Members of Congress in neon yellow and bright white safety hats gathered in an underground mining classroom to discuss how to halt and reverse the fall of mining education programs, bolster the aging mining workforce and maintain global economic competitiveness.
The legislative field hearing focused on the “Mining Schools Enhancement Act,” H.R. 3734, which provides support to mining schools, and touched on two other bills, H.R. 3843, the “Locatable Minerals Claim Location and Maintenance Fees Act” and H.R. 3844 the “Energy and Minerals Reclamation Foundation Establishment Act.”
“While all three reforms offer a proactive and positive set of solutions, they are now even more critical, in light of the EPA-caused Animas River spill, which occurred last August some 325 miles from here at the Gold King Mine not far from Silverton,” House Committee on Natural Resources Chairman Rob Bishop (R-UT) said in a statement.
The Mining Schools Enhancement Act “encourages and provides support to America’s mining schools that produce and help train the experts needed on the technical side to do this work in the future,” Bishop said.
“One of the most onerous threats facing the industry is the steady decline in the number of accredited US mining and engineering programs over the last 30 years,” Hugh Miller, an Associate Professor of Mining Engineering at the Colorado School of Mines said during the hearing.
The hearing took place at the Colorado School of Mines Experimental Mine in Idaho Springs, Colorado on December 14.
The Mining Schools Enhancement Act modifies the Surface Mining Control and Reclamation Act of 1977 to include support to mining schools, among other purposes, the bill states.
The 1977 bill established the Office of Surface Mining Reclamation and Enforcement (OSMRE), which is a bureau under the Department of the Interior responsible for protecting society and the environment from issues arising from surface coal mining operations.
The new bill authorizes the Director of OSMRE to spend at least 70 percent of the funds made available under the bill on enhancing and supporting mining and mineral engineering programs in the U.S by funding activities at mining schools.
Mining schools are defined as “a mining or mineral engineering program or department accredited by the Accreditation Board for Engineering and Technology, Inc., that is located at an institution of higher education.”
Under the new bill OSMRE is authorized to fund activities related to fuel resource development and production, including studying mining and mineral extraction efficiency; learning mineral economics and reclamation technology; investigating environmentally friendly mineral resource extraction methods; finding was to reduce dependence on foreign energy supplies; and increasing U.S. energy technology exports, among other activities.
Mining education and workforce
U.S. academic programs in mining education are currently at risk, Miller said. “Over half of the existing tenured-track faculty will be eligible for retirement within five years,” he continued.
The number of accredited mining and mineral engineering programs declined from 25 in 1982 to 14 in 2007, Leigh Freeman, a Principal at Leigh Freeman Consultancy and member of a National Academy of Sciences group studying emerging workforce trends for energy jobs, said.

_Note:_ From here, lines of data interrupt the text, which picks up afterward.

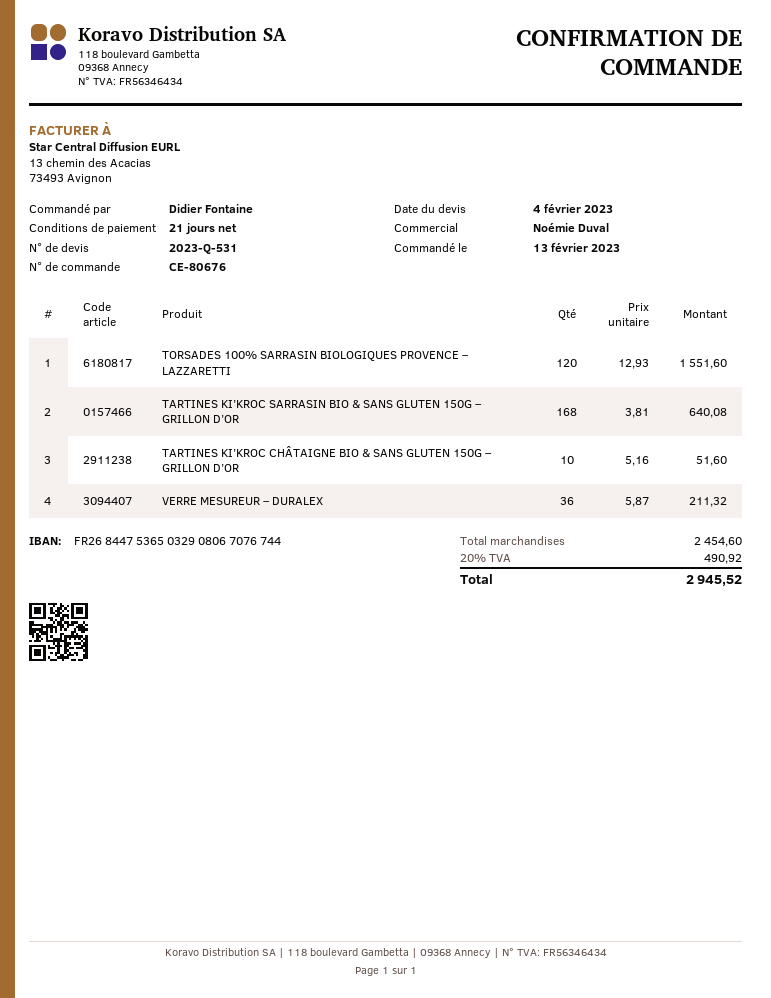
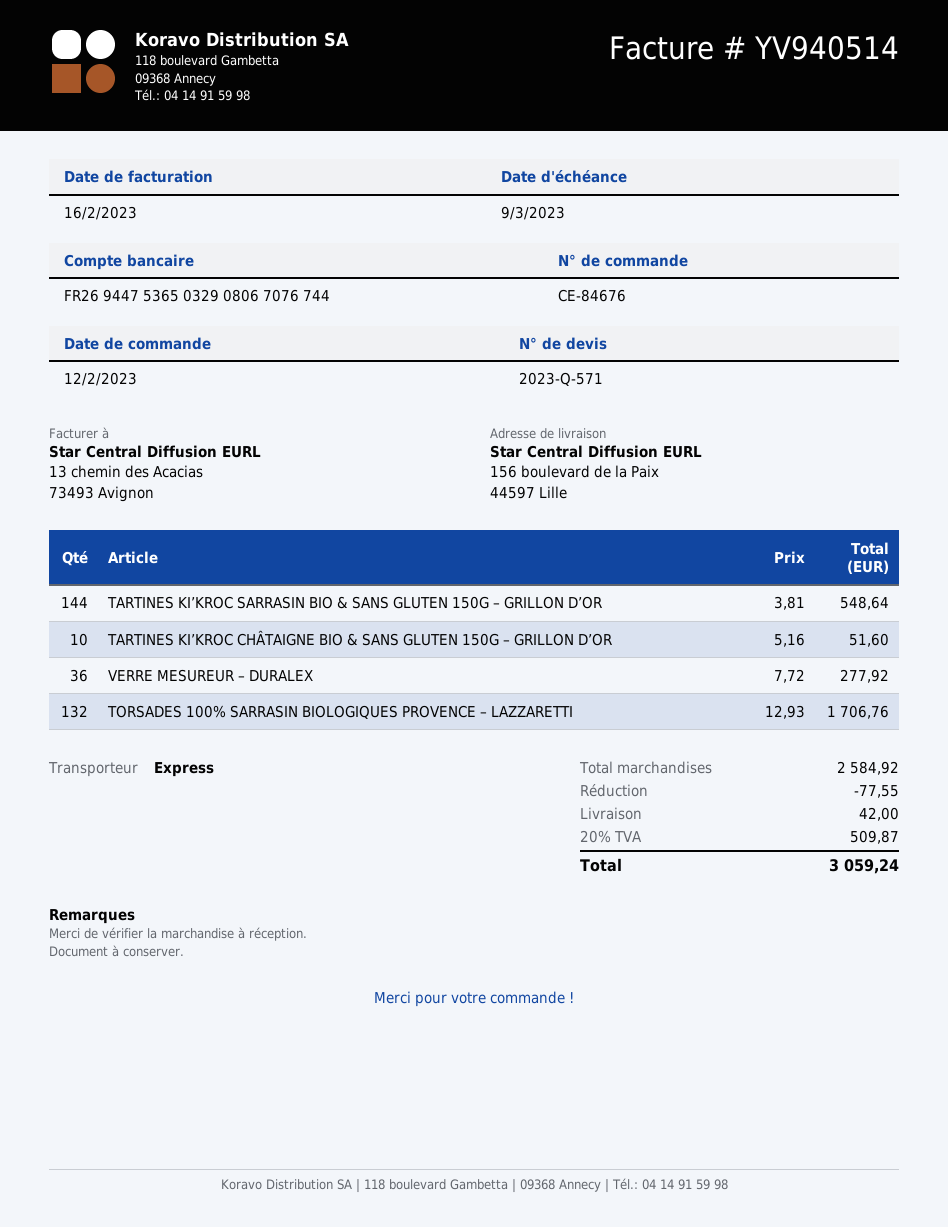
quote number: 2023-Q-531 -> 2023-Q-571
order number: CE-80676 -> CE-84676
order date: 2023-02-13 -> 2023-02-12
bank account: FR2684475365032908067076744 -> FR2694475365032908067076744
TORSADES 100% SARRASIN BIOLOGIQUES PROVENCE – LAZZARETTI: 120 x 12.93 = 1551.60 -> 132 x 12.93 = 1706.76
TARTINES KI’KROC SARRASIN BIO & SANS GLUTEN 150G – GRILLON D’OR: 168 x 3.81 = 640.08 -> 144 x 3.81 = 548.64
VERRE MESUREUR – DURALEX: 36 x 5.87 = 211.32 -> 36 x 7.72 = 277.92
subtotal: 2454.60 -> 2584.92
discount: none -> 77.55
shipping: none -> 42.00
tax: 20% = 490.92 -> 20% = 509.87
total: 2945.52 -> 3059.24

The number of faculty dropped from around 120 in 1984 to 70 in 2007, he continued.
Universities face particular challenges in attracting and retaining new faculty, Freeman said. Universities often consider the number of PhD students per department when allocating funding. Since there are very few graduates in mining, the departments are either not likely to draw much funding or become very expensive programs, Freeman said.
Another challenge in education is encouraging people to pursue graduate degrees in mining. Around 15 people graduate per annum with a PhD in mining, Miller said, and most of them are international students.
Without robust academic mining programs, the mining workforce will suffer, the witnesses and representatives said during the hearing. Chairman of the Subcommittee on Energy and Mineral Resources Doug Lamborn (R-CO) asked the witnesses if the Gold King mine spill could have been prevented if the Environmental Protection Agency had a qualified mining engineer on site.
The more talent you have the more you can draw from their expertise, Freeman responded. Federal agencies can be crippled by their lower wages – industry often pays its employees substantially more, Freeman said.
Representative Cresent Hardy (R-NV) said that future research needs to focus on reclamation and asked the witnesses why classroom experiences are important training grounds.
Mining education often takes place in mines and laboratories, Miller said. Academia has a unique collaboration with industry and often holds classes at industrial facilities, he continued. The strong collaboration among academia, industry and government is crucial to educating the mining workforce and preparing it for future work, Miller said.
However, without motivated students entering the pipeline, the programs can’t go very far. Since many people don’t know what mining engineers are, very few students want to be mining engineers when they grow up, Nancy Nuttbrock, a mining engineer and associate at Brierley Associates’ Texas office, said. There needs to be a mechanism to engage high school students and especially those who would not otherwise be exposed to mining engineering, she said.
Nuttbrock has been part of projects focused on building tunnels for highways, waterways and other infrastructure. Underground tunnels are often out of sight and out of mind, Nuttbrock said. It’s important to communicate the beauty of what occurs beyond sight, she said. A deeper understanding could inspire future mining engineers.
“You wouldn’t believe what’s under the city, in terms of utilities. It’s just phenomenal,” she said.